A plaintiff who fails to state a claim, however, shall freely be granted leave to amend "when justice so requires." Balistreri , 901 F.2d at 701 (quoting Fed. R. Civ. P. 15(a) ). This generous standard requires leave to amend "if it appears at all possible that the plaintiff can correct the defect." Id. (internal quotation omitted).

B. BREACH OF CONTRACT

The Parties agree that maritime law governs Captain Alaska's breach of contract claim. See Dkts. 45, 66. Under maritime law, the same "basic principles in the common law of contracts" apply to maritime contracts. Clevo Co. v. Hecny Transp., Inc. , 715 F.3d 1189, 1194 (9th Cir. 2013). To state a claim for breach of contract under maritime law, the plaintiff must plausibly allege "(1) the existence of an agreement, (2) adequate performance of the contract by the plaintiff, (3) breach of contract by the defendant, and (4) damages." W. Towboat Co. v. Vigor Marine, LLC , 544 F. Supp. 3d 1100, 1116 (W.D. Wash. 2021) (quoting Eternity Glob. Master Fund Ltd. v. Morgan Guar. Tr. Co. of N.Y. , 375 F.3d 168, 177 (2nd Cir. 2004) ).
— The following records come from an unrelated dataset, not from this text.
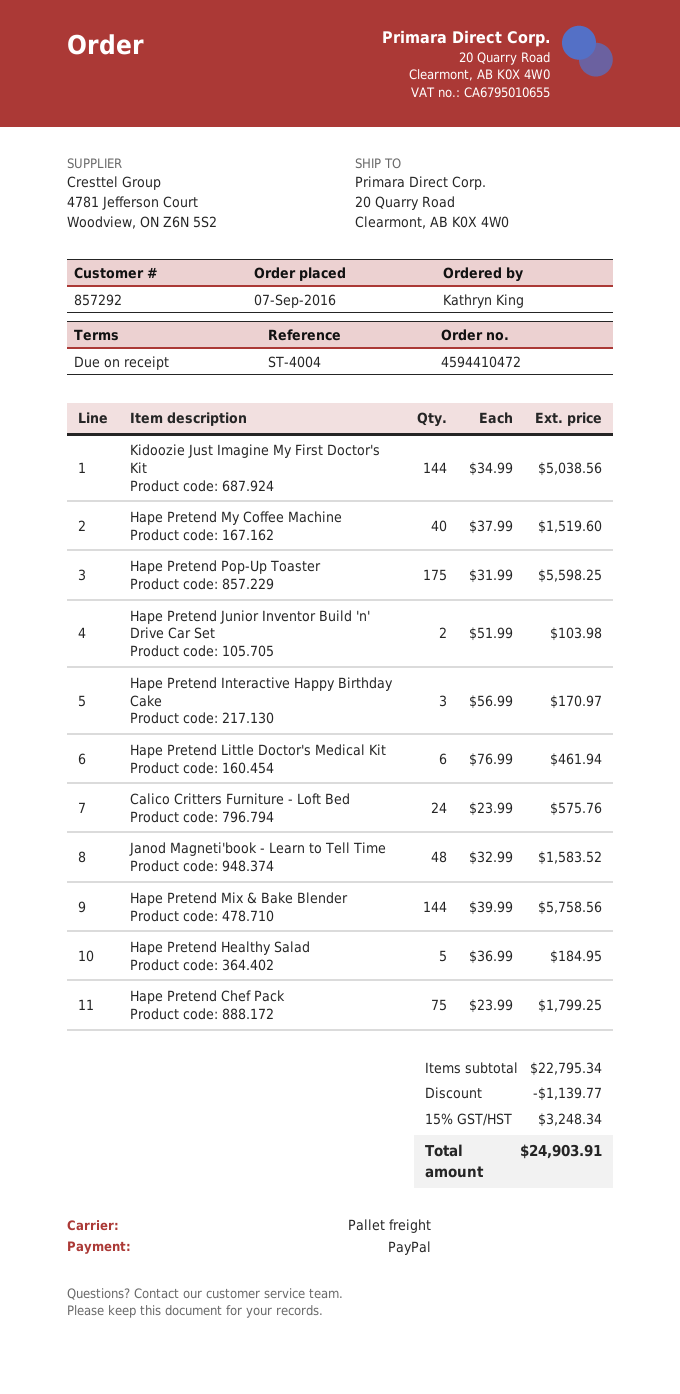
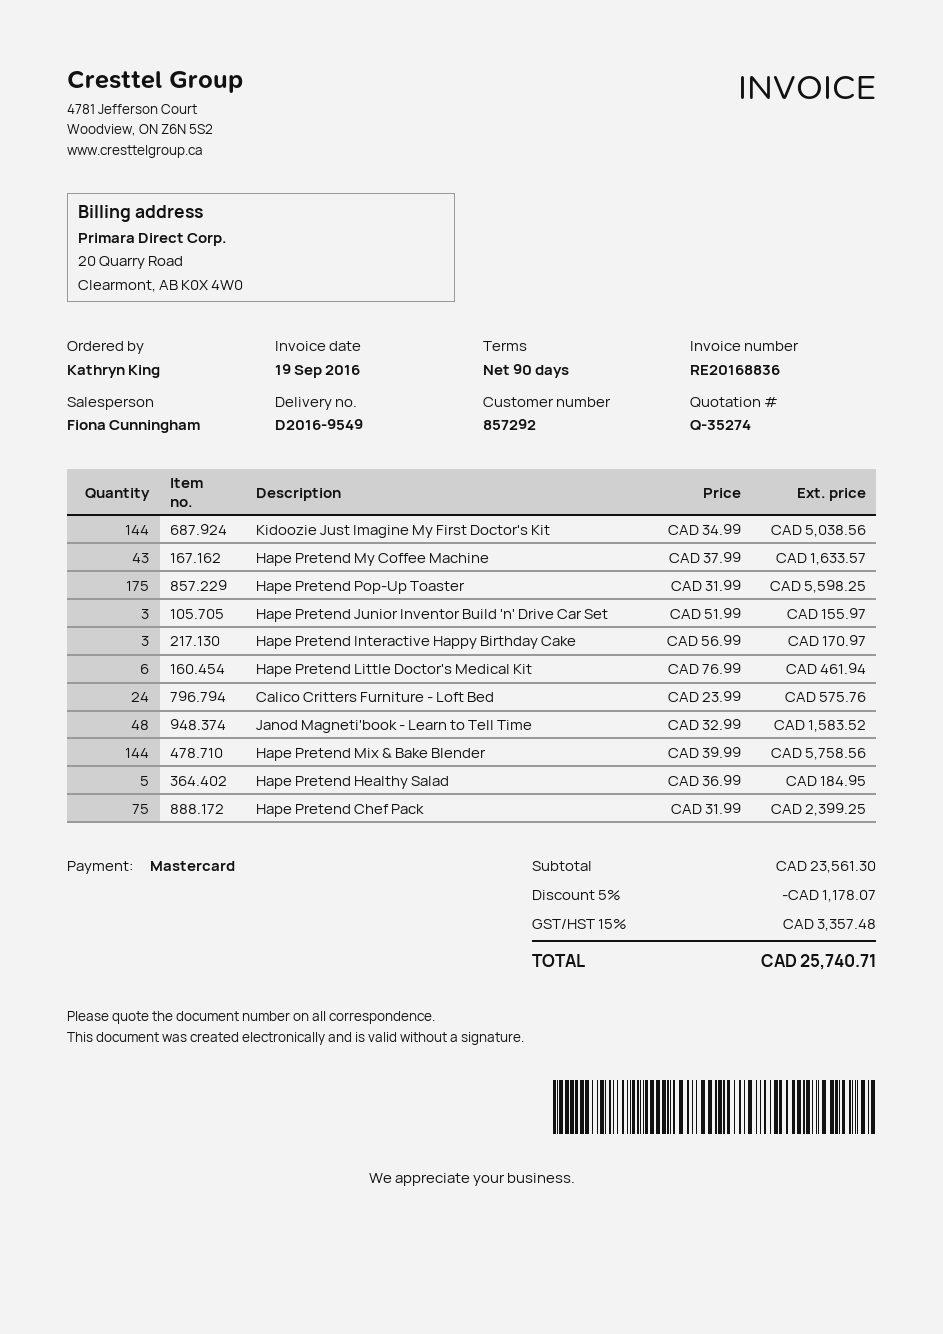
payment terms: on receipt -> 90 days
payment method: PayPal -> Mastercard
Hape Pretend My Coffee Machine: 40 x 37.99 = 1519.60 -> 43 x 37.99 = 1633.57
Hape Pretend Junior Inventor Build 'n' Drive Car Set: 2 x 51.99 = 103.98 -> 3 x 51.99 = 155.97
Hape Pretend Chef Pack: 75 x 23.99 = 1799.25 -> 75 x 31.99 = 2399.25
subtotal: 22795.34 -> 23561.30
discount: 1139.77 -> 1178.07
tax: 15% = 3248.34 -> 15% = 3357.48
total: 24903.91 -> 25740.71

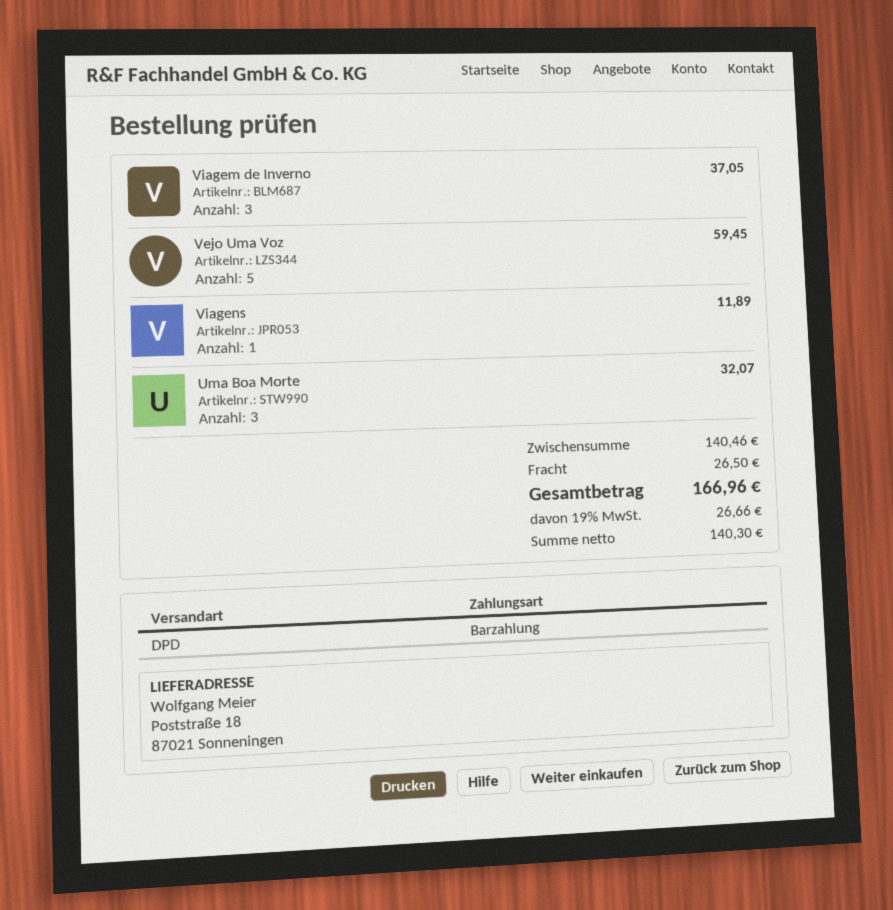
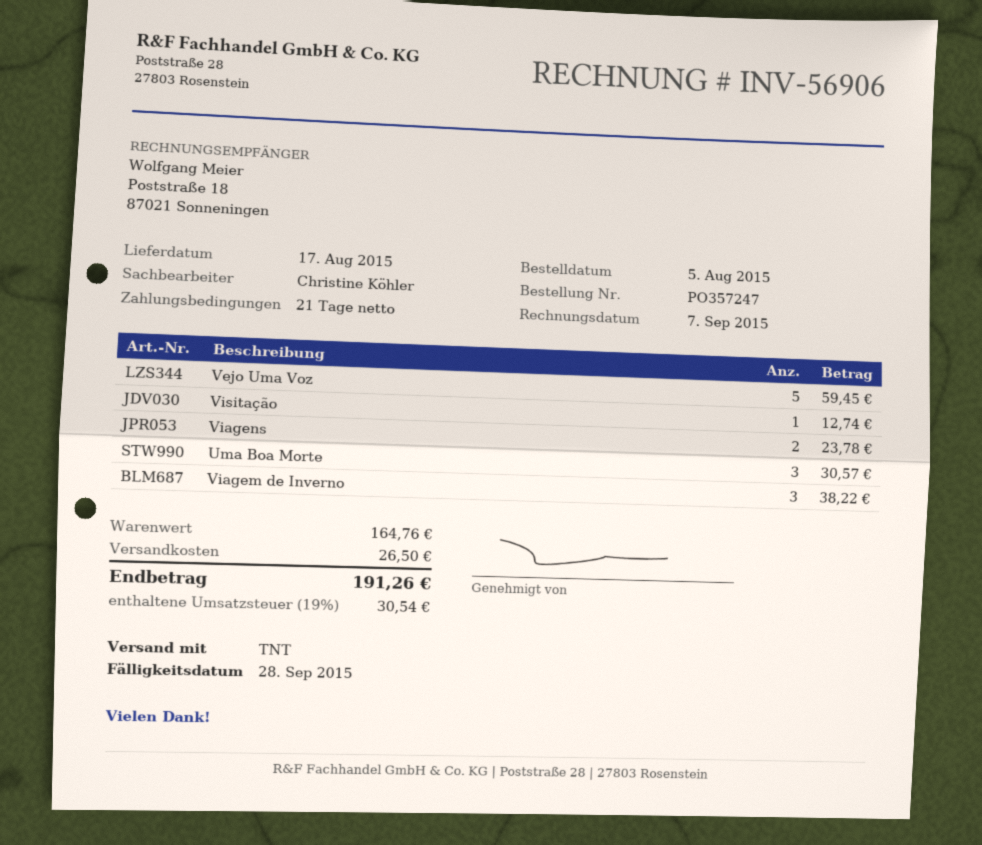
shipping method: DPD -> TNT
Viagem de Inverno: 3 for 37.05 -> 3 for 38.22
Viagens: 1 for 11.89 -> 2 for 23.78
Uma Boa Morte: 3 for 32.07 -> 3 for 30.57
Visitação: none -> 1 for 12.74
subtotal: 140.46 -> 164.76
tax: 19% = 26.66 -> 19% = 30.54
total: 166.96 -> 191.26

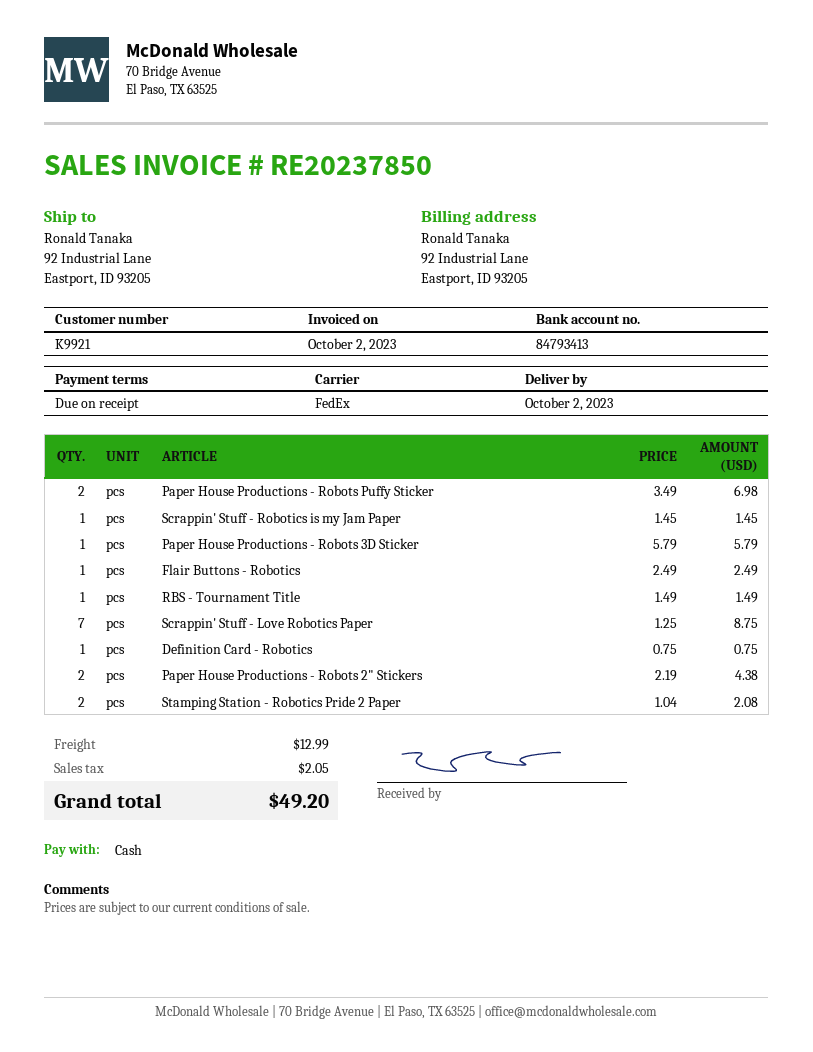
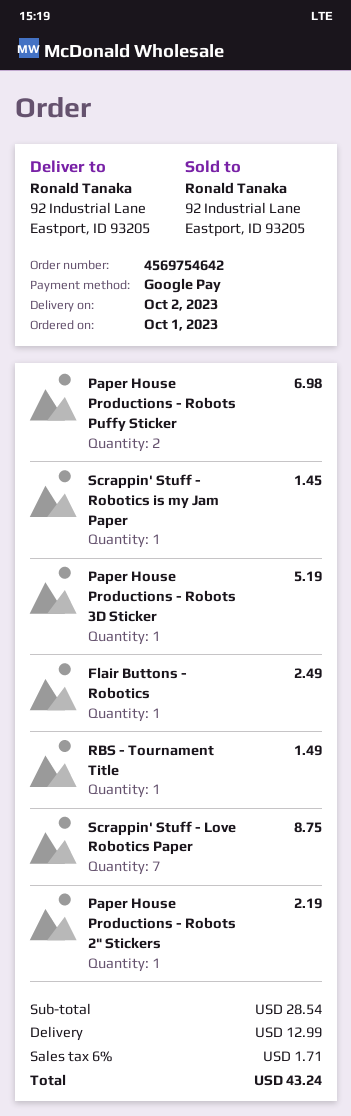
payment method: cash -> Google Pay
Paper House Productions - Robots 3D Sticker: 1 for 5.79 -> 1 for 5.19
Definition Card - Robotics: 1 for 0.75 -> none
Paper House Productions - Robots 2" Stickers: 2 for 4.38 -> 1 for 2.19
Stamping Station - Robotics Pride 2 Paper: 2 for 2.08 -> none
tax: 2.05 -> 1.71
total: 49.20 -> 43.24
The first factor, the existence of an agreement, depends on mutual assent, meaning an offer and acceptance between the contracting parties. Wilson v. Huuuge, Inc. , 944 F.3d 1212, 1219 (9th Cir. 2019) (citing Weiss v. Lonnquist , 153 Wash. App. 502, 511, 224 P.3d 787 (2009) ). A party may indirectly assent to a contract through an agent. See Wilcox v. Basehore , 187 Wash.2d 772, 789, 389 P.3d 531 (2017). However, an agency relationship only exists if "the principal [party] had the right to control the details of the agent's performance." Id.

Captain Alaska fails to plead that it had an agreement with Majestic. It argues that it had an agreement with Hogan for welding services and that Hogan failed to perform those services. Notably, the Complaint states that "the facts as alleged above constitute breach of the agreement between [Captain Alaska] and Hogan." Dkt. 45, ¶ 12. It does not allege an agreement between itself and Majestic. Nonetheless, Captain Alaska makes clear through its pleadings that it intends to bring a breach of contract claim against both Hogan and Majestic. To support its claim against Majestic, Captain Alaska states repeatedly that Hogan made assurances "on behalf of himself and Majestic," and that "Majestic was aware of Hogan's conduct and [Captain Alaska]’s unwitting trust, and willingly benefitted therefrom. Dkt. 45, ¶¶ 6–7; Dkt. 67 at 7–8. In opposition to the motion to dismiss, Captain Alaska states that Hogan was Majestic's agent and that he had authority to speak on behalf of Majestic. Dkt. 67 at 7, 8, 12. Nonetheless, Captain Alaska does not plausibly allege that Hogan was Majestic's agent or that his actions could otherwise bind Majestic into a contract for welding services or anything else with Captain Alaska.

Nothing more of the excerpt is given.